You’ve got to see the whole picture if you really want to know what’s going on
Charles Sweeney is a high-octane manic young lawyer, revelling in the delights of recently being made the youngest partner at his firm. Charlie really doesn’t understand and only occasionally wonders why his woefully neglected social world consists only of everyone’s nightmare of a best friend, Kane Joffre.
Kane, a man who lacks Charlie’s drive and intelligence, has spent their post college years embarking on one ineffective moneymaking scheme after another. And it is Charlie’s lack of moral fibre and consequent lack of any other true friends that places him with Kane the night of his victory and sends him through an experience that will bring him close to madness.
For Kane, who now believes he has the talent to become a photojournalist, forces Charlie to accompany him into inner London’s midnight underworld on a misguided attempt at snapping up the urban misery and human decay.
Fear of the unforgiving surroundings and Kane’s cavalier attitude to their danger push Charlie’s tolerance to the limit.
Wound up in knots with frustration, Charlie is hardly aware of the vicious beating a young homeless boy is receiving in the gutter by his feet.
As Kane hungrily sucks in the violence with his amateur photographic skills Charlie chases off the boy’s attackers then cradles him in his arms as he lies dying.
The hard-nosed Charlie, so used to backstabbing deals and company crucifixions, is not prepared for the anguish of staring into the eyes of a child and watching the life slip away.
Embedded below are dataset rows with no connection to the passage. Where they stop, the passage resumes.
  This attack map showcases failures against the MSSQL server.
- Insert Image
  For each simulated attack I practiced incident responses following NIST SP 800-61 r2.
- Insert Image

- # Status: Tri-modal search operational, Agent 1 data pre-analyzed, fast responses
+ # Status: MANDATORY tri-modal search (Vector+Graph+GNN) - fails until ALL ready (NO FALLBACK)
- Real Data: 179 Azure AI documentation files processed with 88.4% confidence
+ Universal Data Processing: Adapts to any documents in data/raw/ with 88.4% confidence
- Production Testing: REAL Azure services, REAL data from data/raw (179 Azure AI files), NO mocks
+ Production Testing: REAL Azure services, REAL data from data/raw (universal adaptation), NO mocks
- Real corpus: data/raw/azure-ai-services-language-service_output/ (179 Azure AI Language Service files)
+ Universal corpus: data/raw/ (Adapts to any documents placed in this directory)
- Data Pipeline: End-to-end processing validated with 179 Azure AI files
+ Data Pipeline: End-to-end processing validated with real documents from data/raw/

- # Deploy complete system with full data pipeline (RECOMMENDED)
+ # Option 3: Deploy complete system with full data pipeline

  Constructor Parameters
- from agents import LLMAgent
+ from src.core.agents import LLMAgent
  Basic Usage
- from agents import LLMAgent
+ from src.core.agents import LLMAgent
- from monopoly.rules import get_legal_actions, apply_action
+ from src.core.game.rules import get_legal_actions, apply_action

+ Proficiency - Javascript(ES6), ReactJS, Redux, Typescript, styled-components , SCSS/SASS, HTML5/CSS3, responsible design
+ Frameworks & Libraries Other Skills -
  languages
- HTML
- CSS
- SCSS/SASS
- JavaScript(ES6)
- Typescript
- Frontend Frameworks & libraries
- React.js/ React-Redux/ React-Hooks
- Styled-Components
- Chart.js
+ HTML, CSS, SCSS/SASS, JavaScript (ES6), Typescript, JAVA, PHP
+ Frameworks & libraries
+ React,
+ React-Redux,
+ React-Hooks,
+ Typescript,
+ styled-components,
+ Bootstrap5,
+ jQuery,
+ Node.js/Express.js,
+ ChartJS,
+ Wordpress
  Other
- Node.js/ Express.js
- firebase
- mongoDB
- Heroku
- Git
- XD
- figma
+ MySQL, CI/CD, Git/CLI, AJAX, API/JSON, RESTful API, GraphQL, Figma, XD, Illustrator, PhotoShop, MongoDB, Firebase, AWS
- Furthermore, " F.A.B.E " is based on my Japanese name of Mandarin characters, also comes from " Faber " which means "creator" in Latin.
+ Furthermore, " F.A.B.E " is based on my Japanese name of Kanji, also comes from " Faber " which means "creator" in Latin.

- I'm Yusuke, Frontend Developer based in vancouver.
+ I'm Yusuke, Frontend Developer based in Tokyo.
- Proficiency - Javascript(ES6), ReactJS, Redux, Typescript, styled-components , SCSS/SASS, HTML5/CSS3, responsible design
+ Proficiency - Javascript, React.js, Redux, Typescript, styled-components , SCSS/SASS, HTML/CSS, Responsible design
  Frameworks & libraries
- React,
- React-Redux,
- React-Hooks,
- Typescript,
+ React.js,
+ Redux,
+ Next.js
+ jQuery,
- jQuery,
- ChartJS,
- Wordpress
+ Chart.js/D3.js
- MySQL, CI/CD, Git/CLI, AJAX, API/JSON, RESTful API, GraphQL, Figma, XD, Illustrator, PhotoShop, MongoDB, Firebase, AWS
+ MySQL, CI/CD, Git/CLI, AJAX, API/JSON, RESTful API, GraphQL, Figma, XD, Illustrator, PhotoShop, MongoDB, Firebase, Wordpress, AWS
The harrowing incident in the dirty London street comes to leave scars upon his soul in more ways than he could ever have imagined.
Charlie’s grief, however, turns to a more sickening distress when he wakes the following morning to discover a gaggle of frenzied press pounding at his door.
More by luck than judgment, in the split second before Charlie noticed the brutal attack, Kane had captured an image of him, business suit attire, hands thrust deep in pockets, eyes cast down, literally and figuratively looking the other way as he passes by a destitute teenager’s lonely violent death.
The image is so profound and expressive of a soulless era that even Kane immediately realises its’ importance and, after selling it to a national paper, it goes on to seep into the country’s psyche and become an iconic image of a cold and heartless age, pricking a collective subconscious like nothing before it. The photograph proves an irresistible temptation to the national press who descend upon Charlie without regard to his life or the truth.
Charlie, now close to being the most hated man in Britain, mournfully accepts how quickly his so-called friend has made a sacrifice of him. After losing everything because of the current notoriety Charlie, broken and haunted, decides to end his own life.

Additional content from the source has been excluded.